When a group of Embry-Riddle Aeronautical University engineering students boarded flights to Singapore in the fall of 2014, they carried with them something heavier than luggage: two years of design work, countless late nights in the lab, and a small autonomous surface vessel they had built almost entirely from scratch. That vessel was Minion — and the Maritime RobotX Challenge was about to put it to the test.
What Is the RobotX Challenge?
The Maritime RobotX Challenge is a collegiate autonomous maritime robotics competition co-organized by the Association for Unmanned Vehicle Systems International (AUVSI) and the Office of Naval Research (ONR). Teams from universities across the United States, Asia, and Australia compete with autonomous surface vehicles capable of completing a series of open-water navigation and perception tasks — without any human intervention once the vessel is underway.
Singapore’s Marina Bay provided the dramatic backdrop for the inaugural 2014 edition. With skyscrapers reflected in the water and cargo ships moving through the strait beyond, it was a setting that reminded every team exactly what was at stake in maritime autonomy research.
Competition Tasks in 2014
The 2014 task set pushed teams to demonstrate real-world autonomous capabilities:
- Navigation channel transit — The vessel had to identify and pass through a channel marked by colored buoys using only onboard sensors.
- Obstacle avoidance — Moving objects were introduced into the course, requiring real-time path planning.
- Docking — The ASV had to autonomously enter and hold position inside a marked dock.
- Acoustic beacon detection — A hydrophone array was used to home in on an underwater pinger.
- Light buoy identification — Onboard cameras had to distinguish colored light patterns on floating markers.
Each task was scored independently, rewarding teams for partial completion. The design philosophy rewarded modularity and sensor redundancy — lessons Team Minion would carry forward for years.
Arriving in Singapore
Getting the vessel overseas was its own engineering challenge. The team shipped hardware weeks in advance and spent the days before competition at the venue reassembling, recalibrating, and debugging. Marine environments are unforgiving: salt air affects connectors, vibration loosens fasteners, and water ingress can destroy electronics in seconds.
The venue’s technical inspection — a mandatory review of safety, kill-switch operation, and vessel dimensions — consumed the first day. Every team had to demonstrate that their vessel would stop immediately if a remote kill-switch was triggered. No vessel passed that check without it.
What Minion Looked Like in 2014
The original Minion platform used the WAM-V (Wave Adaptive Modular Vessel) hull provided to all registered teams by competition organizers. This twin-pontoon catamaran-style hull is specifically designed for open water autonomy research, offering stable footing for sensor masts and a flat equipment deck.

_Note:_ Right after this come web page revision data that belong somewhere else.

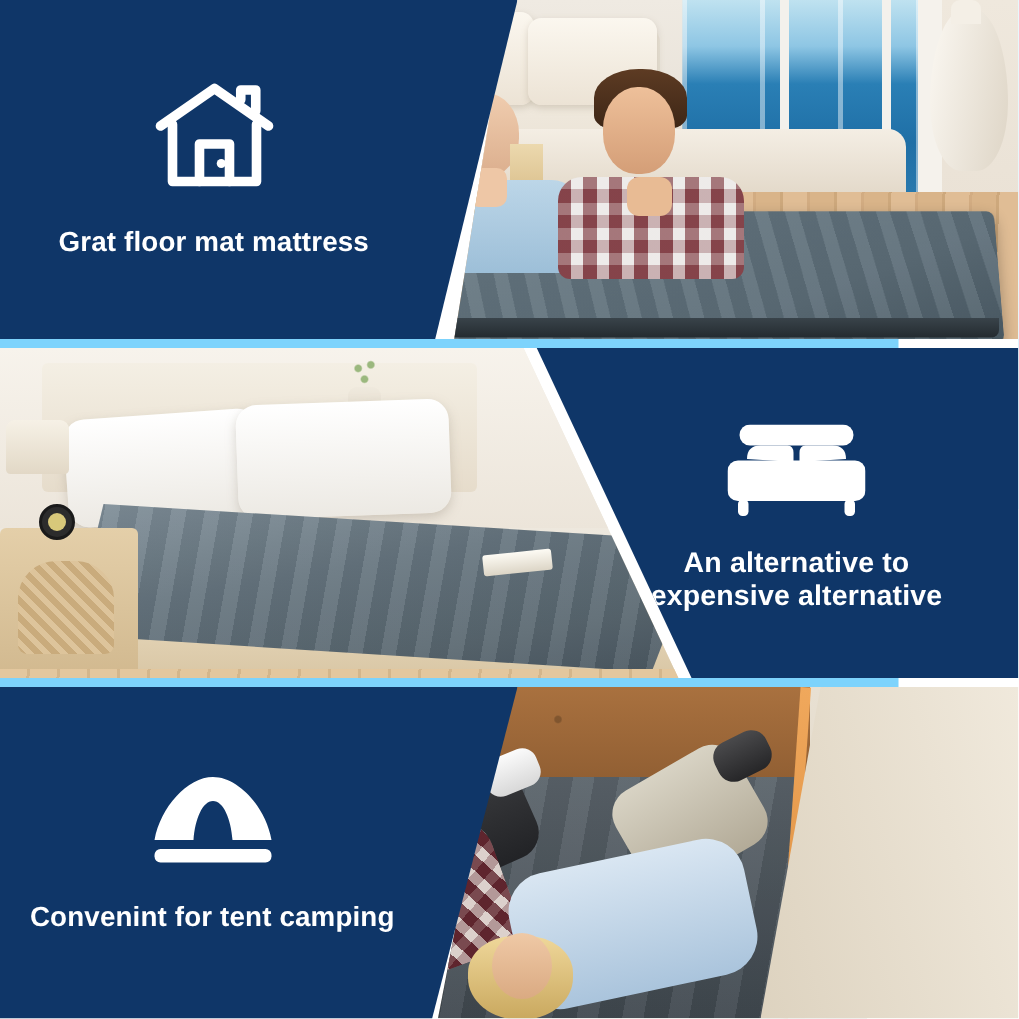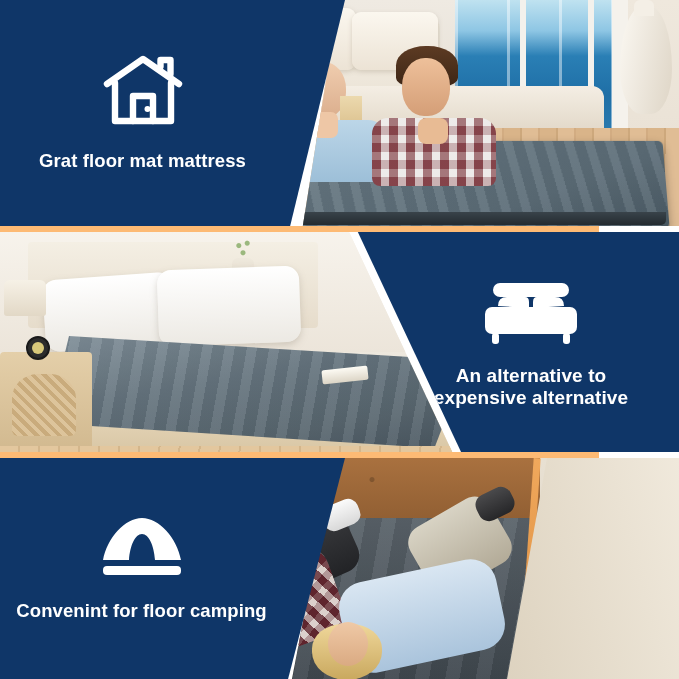--- a/index.html
+++ b/index.html
@@ -8,7 +8,7 @@
     width:679px;height:679px;overflow:hidden;background:#ffffff;
     font-family:"Liberation Sans","DejaVu Sans",sans-serif;
   }
-  .collage{position:relative;width:599px;height:679px;background:#fdba74;}
+  .collage{position:relative;width:599px;height:679px;background:#7dd3fc;}
 
   
   .row{position:absolute;left:0;width:679px;overflow:hidden;background:#ffffff;}

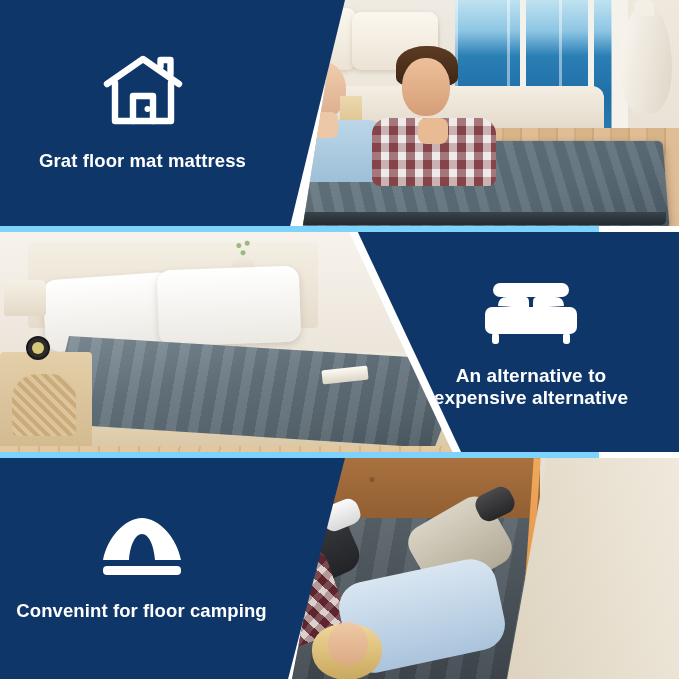--- a/index.html
+++ b/index.html
@@ -340,7 +340,7 @@
                    M43 18 C36 18 31 30 30 44 L56 44 C55 30 50 18 43 18 Z" fill="#ffffff" fill-rule="evenodd"></path>
           <rect x="4" y="50" width="78" height="9" rx="4" fill="#ffffff"></rect>
         </svg>
-        <div class="feat-text r3-text">Convenint for floor camping</div>
+        <div class="feat-text r3-text">Convenint for tent camping</div>
       </div>
     </div>
   </div>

Team Minion’s 2014 configuration featured:
- A forward-mounted stereo camera pair for buoy detection
- LIDAR for obstacle sensing at medium range
- GPS/IMU fusion for position holding and waypoint navigation
- A single hydrophone for acoustic beacon homing
- A ruggedized embedded computer running the team’s custom ROS-based autonomy stack
On the Water
Race day in Singapore was humid and overcast — conditions that differed from the calm-water test environment back in Daytona Beach. The team had to make last-minute tuning adjustments to account for surface chop affecting LIDAR returns.
Minion completed the navigation channel transit on its qualifying run, threading the buoy gates cleanly. The obstacle avoidance task produced mixed results: the vessel correctly identified the first obstacle but the path planner’s replanning latency caused it to cut uncomfortably close to a marker buoy. No collisions — but no bonus points either.
The acoustic beacon task was the most technically ambitious. Using a custom-built hydrophone array and time-difference-of-arrival (TDOA) calculations, the team managed to localize the pinger to within a few meters. It was a result the team was quietly proud of given that many teams at this first competition skipped the task entirely.
The Docking Challenge
Docking proved the most humbling task of the event. The dock structure created wind shadows and surface currents that the vessel’s position controller hadn’t been tuned to handle. Minion entered the dock zone correctly but couldn’t hold station long enough to trigger the automated scoring sensor.
That failure became one of the most productive lessons in the team’s history. Back in Daytona Beach, the controls team spent months refining the station-keeping algorithm, incorporating wind estimation from the IMU’s accelerometer data and adding integral windup limits to the PID loops.
What 2014 Built
The Singapore competition was, in many ways, exactly what a debut was supposed to be: instructive, humbling, and energizing. Team Minion didn’t win — but they returned to Florida with a clear picture of where the system needed to grow.
The experience directly shaped the hardware and software decisions that went into subsequent platforms. You can read about the full evolution of those vessels in our boat overview, which traces every major design decision from 2014 to today.
More than the technical lessons, Singapore built something harder to quantify: team culture. The shared pressure of international competition, the long nights at the venue, and the camaraderie of the global RobotX community gave Team Minion an identity that would attract talented students for years afterward.